_Dataset records_.
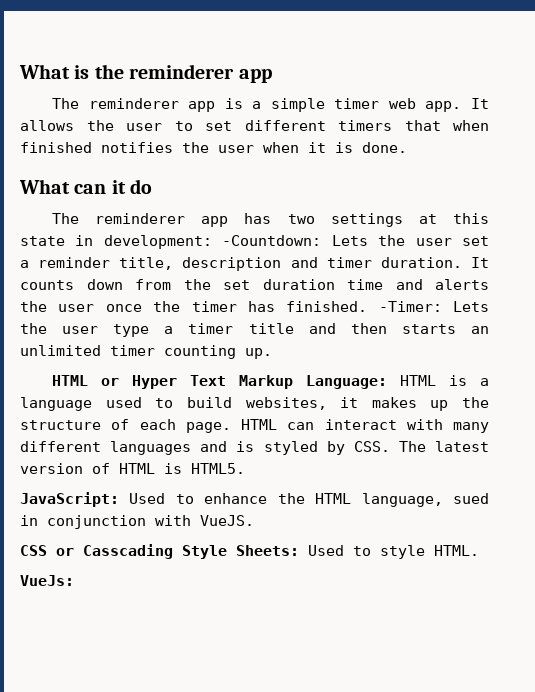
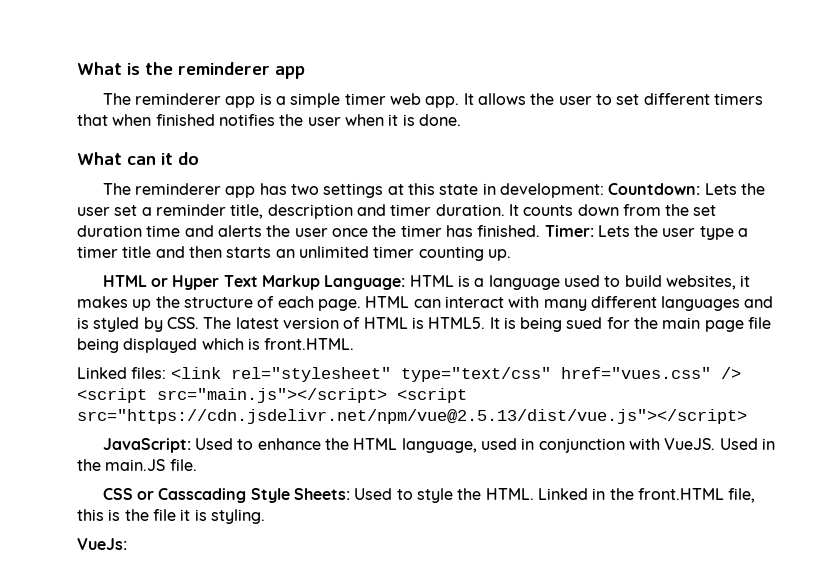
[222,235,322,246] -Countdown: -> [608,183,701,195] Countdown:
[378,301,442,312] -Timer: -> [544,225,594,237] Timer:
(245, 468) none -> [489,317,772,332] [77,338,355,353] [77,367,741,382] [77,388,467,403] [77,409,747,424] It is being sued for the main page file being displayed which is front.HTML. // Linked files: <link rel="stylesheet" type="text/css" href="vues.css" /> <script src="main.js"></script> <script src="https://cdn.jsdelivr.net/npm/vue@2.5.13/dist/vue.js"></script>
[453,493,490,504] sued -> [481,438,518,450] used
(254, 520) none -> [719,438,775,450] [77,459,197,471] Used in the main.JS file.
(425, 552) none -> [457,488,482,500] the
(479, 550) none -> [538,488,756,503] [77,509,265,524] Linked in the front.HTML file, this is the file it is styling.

_Work required_.
Once you reach the line that contains "(254, 520) none", transcribe it and all remaining lines of the listing exactly; skip everything before it.

_Problem solution_.
(254, 520) none -> [719,438,775,450] [77,459,197,471] Used in the main.JS file.
(425, 552) none -> [457,488,482,500] the
(479, 550) none -> [538,488,756,503] [77,509,265,524] Linked in the front.HTML file, this is the file it is styling.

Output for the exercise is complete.